What to do: Exactly as given, write out the lines from the one containing "ship to: 92" through the end of the listing, with both ends included and nothing else.

Given records:
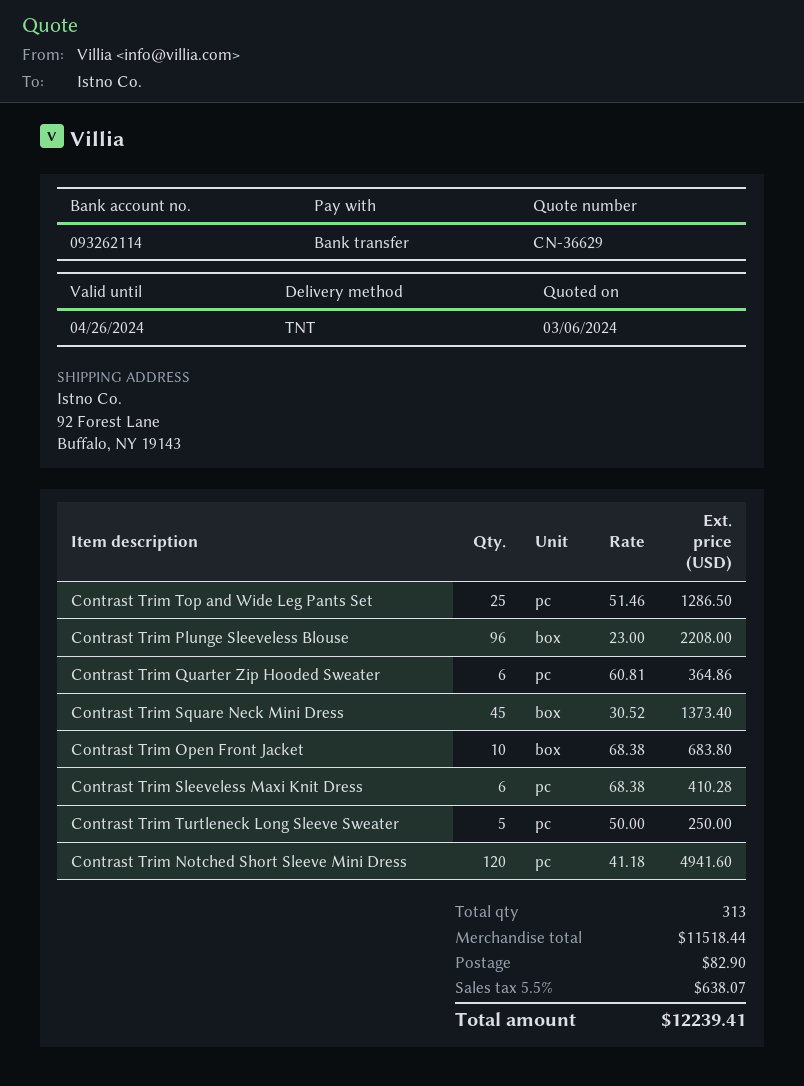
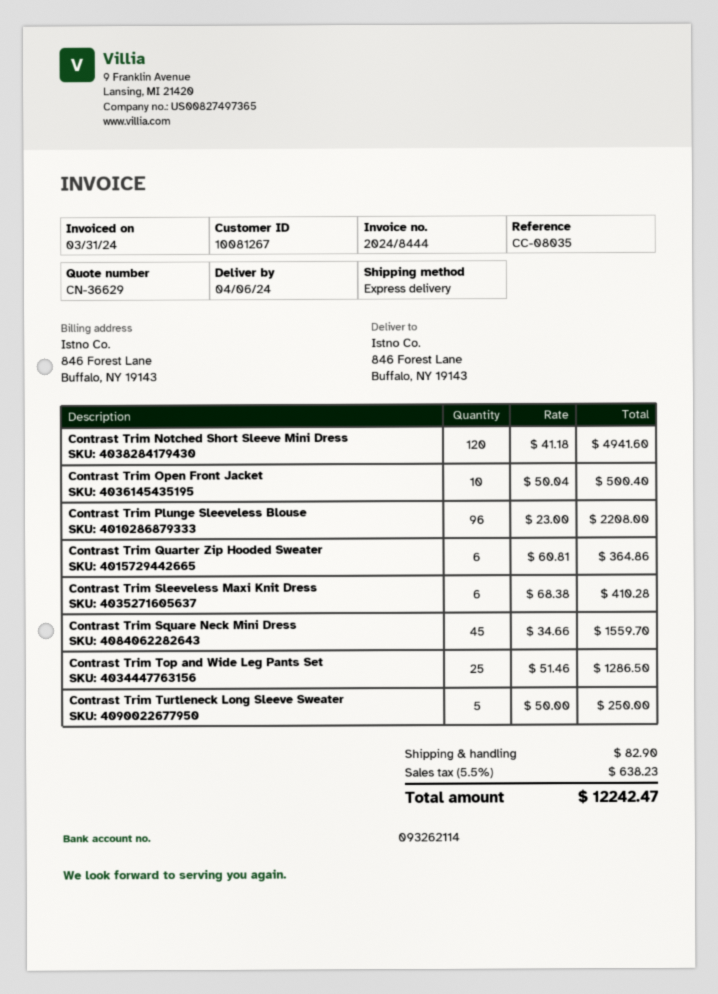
shipping method: TNT -> express
ship to: 92 Forest Lane, Buffalo, NY 19143 -> 846 Forest Lane, Buffalo, NY 19143
Contrast Trim Square Neck Mini Dress: 45 x 30.52 = 1373.40 -> 45 x 34.66 = 1559.70
Contrast Trim Open Front Jacket: 10 x 68.38 = 683.80 -> 10 x 50.04 = 500.40
tax: 5.5% = 638.07 -> 5.5% = 638.23
total: 12239.41 -> 12242.47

Result below:
ship to: 92 Forest Lane, Buffalo, NY 19143 -> 846 Forest Lane, Buffalo, NY 19143
Contrast Trim Square Neck Mini Dress: 45 x 30.52 = 1373.40 -> 45 x 34.66 = 1559.70
Contrast Trim Open Front Jacket: 10 x 68.38 = 683.80 -> 10 x 50.04 = 500.40
tax: 5.5% = 638.07 -> 5.5% = 638.23
total: 12239.41 -> 12242.47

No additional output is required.